[[ TASK INPUTS open ]]

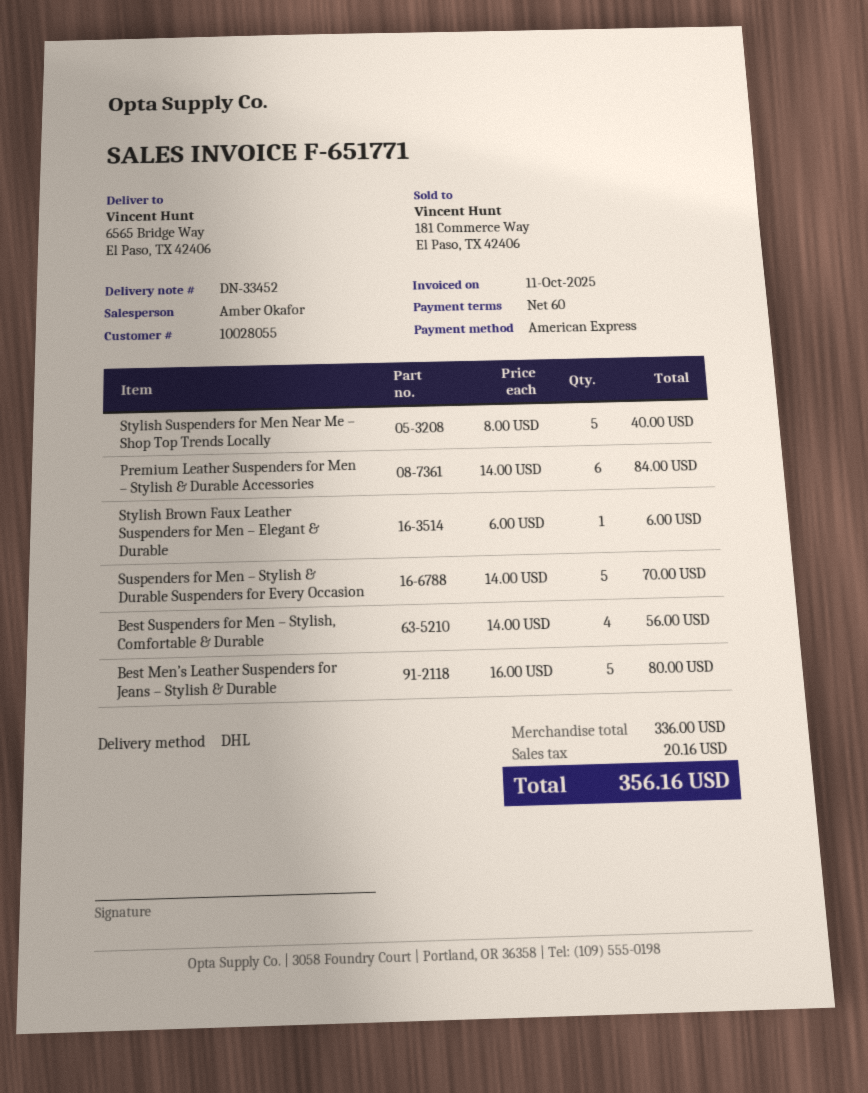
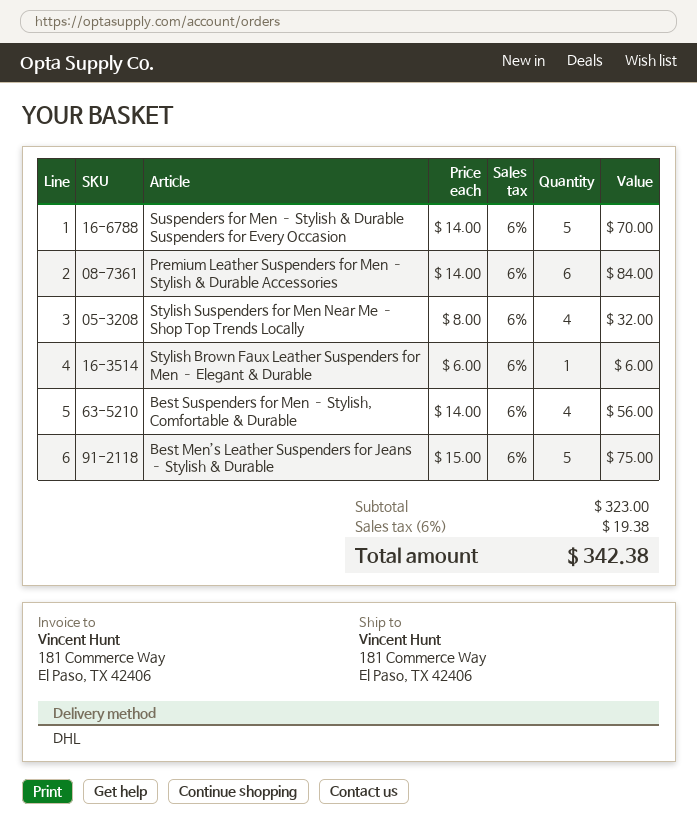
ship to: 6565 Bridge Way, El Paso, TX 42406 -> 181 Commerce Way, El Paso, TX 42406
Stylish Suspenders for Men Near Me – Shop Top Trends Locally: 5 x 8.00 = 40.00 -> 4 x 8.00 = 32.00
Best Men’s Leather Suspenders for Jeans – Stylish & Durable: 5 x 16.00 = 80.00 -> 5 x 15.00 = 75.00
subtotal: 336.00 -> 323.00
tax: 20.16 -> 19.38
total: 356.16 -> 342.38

[[ TASK INPUTS closed ]]
[[ TASK INPUTS open ]]

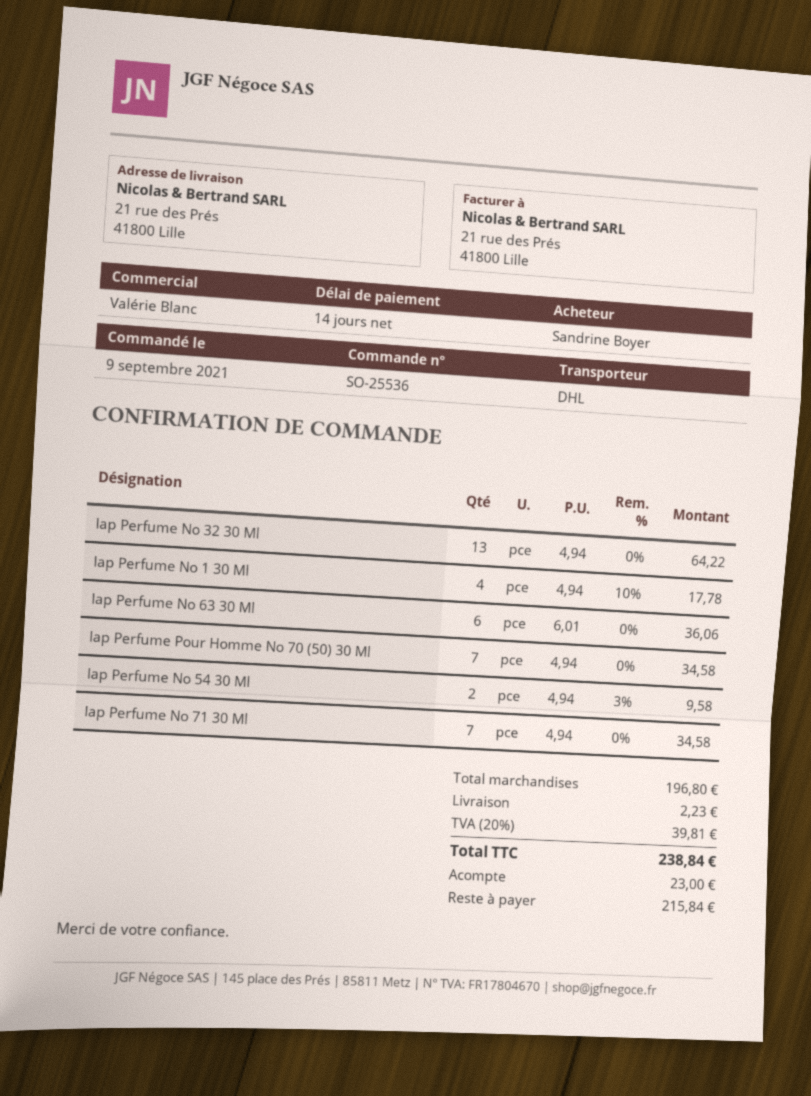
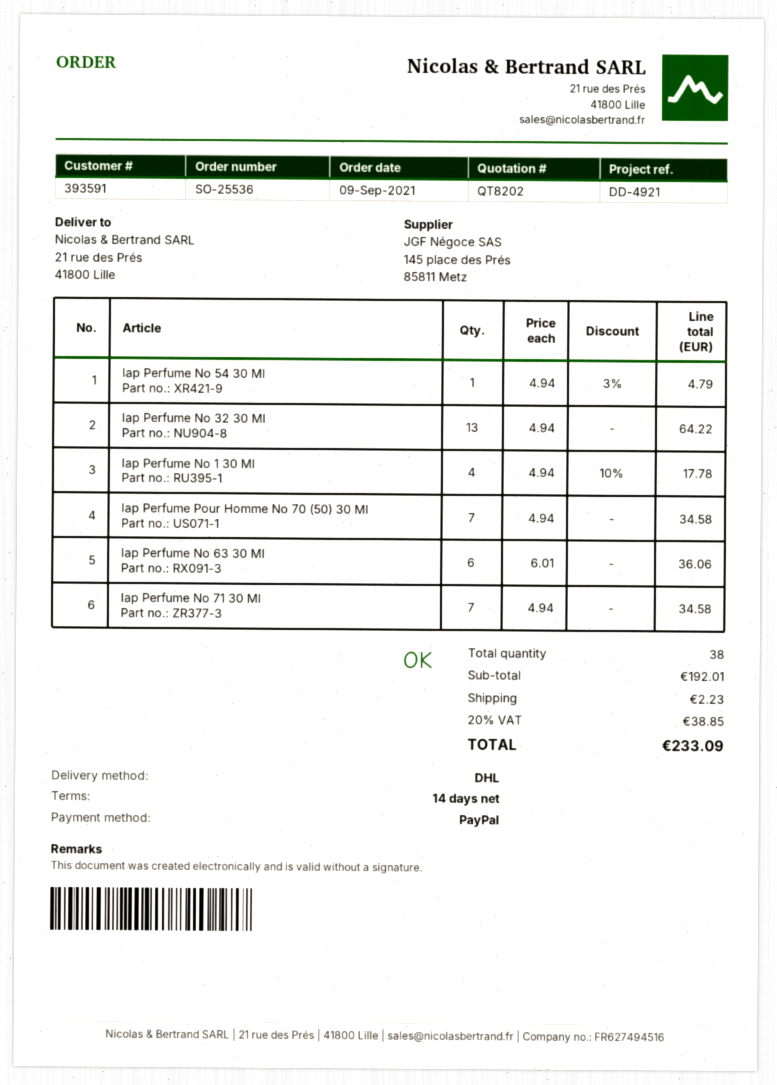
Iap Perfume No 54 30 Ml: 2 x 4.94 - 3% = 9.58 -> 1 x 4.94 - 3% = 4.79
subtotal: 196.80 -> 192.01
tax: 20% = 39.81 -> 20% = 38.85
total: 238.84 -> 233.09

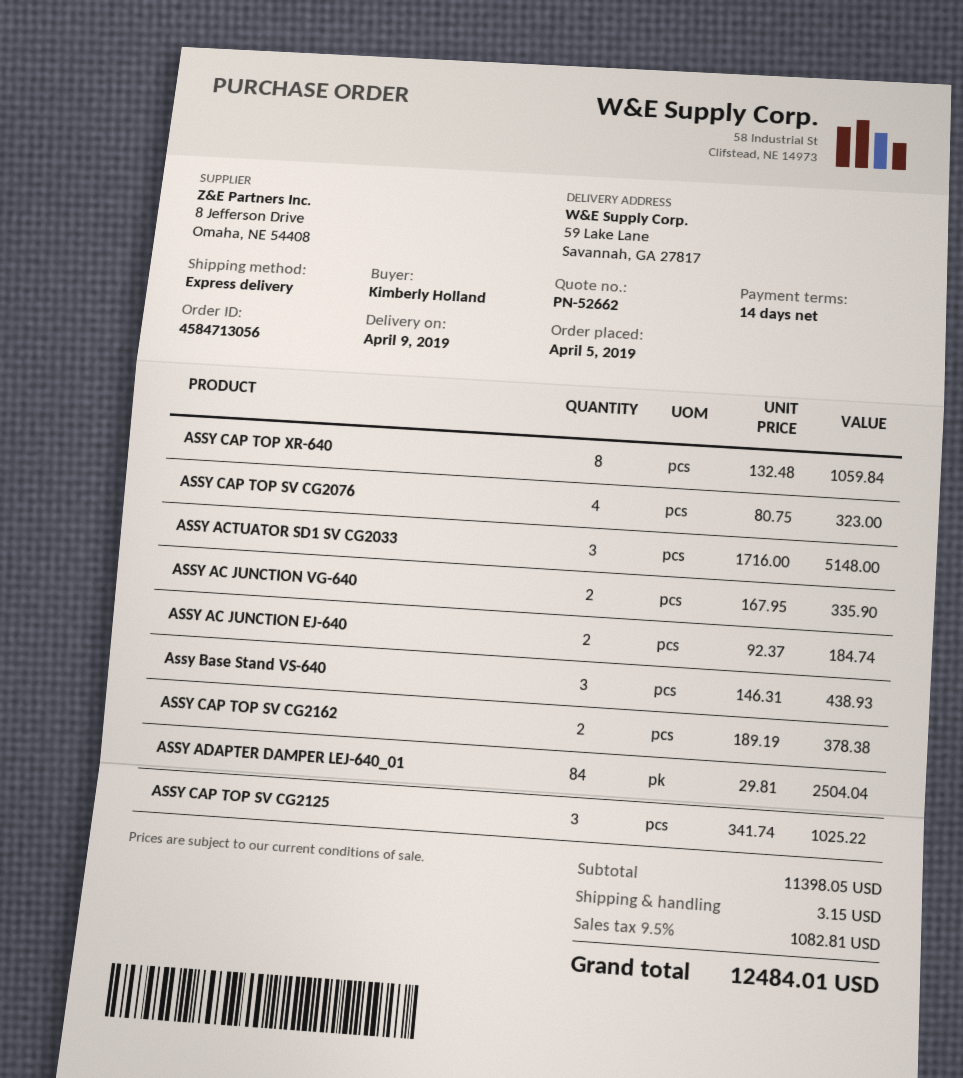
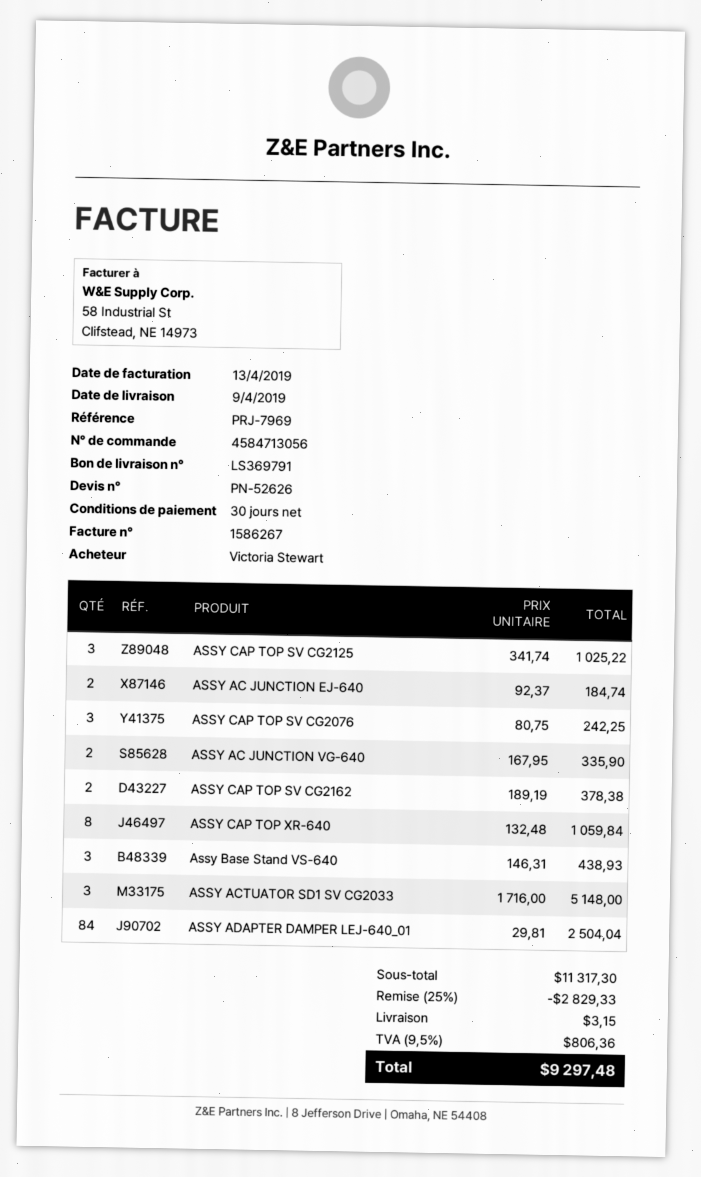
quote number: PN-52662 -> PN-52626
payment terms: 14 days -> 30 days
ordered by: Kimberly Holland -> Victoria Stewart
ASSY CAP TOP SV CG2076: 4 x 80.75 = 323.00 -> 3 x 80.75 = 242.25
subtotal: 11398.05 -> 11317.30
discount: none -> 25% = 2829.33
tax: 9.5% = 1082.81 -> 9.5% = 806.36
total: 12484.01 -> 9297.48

[[ TASK INPUTS closed ]]
[[ TASK INPUTS open ]]

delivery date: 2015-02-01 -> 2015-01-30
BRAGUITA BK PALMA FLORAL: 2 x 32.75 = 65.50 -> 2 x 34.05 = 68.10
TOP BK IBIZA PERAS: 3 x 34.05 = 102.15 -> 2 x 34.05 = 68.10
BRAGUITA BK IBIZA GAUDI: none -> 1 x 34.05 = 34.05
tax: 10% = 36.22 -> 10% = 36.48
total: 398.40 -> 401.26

[[ TASK INPUTS closed ]]

DIRECTIONS FOR THIS TASK: Reproduce all lines from the records above that include the word "none".

SOLVED PROBLEM:
discount: none -> 25% = 2829.33
BRAGUITA BK IBIZA GAUDI: none -> 1 x 34.05 = 34.05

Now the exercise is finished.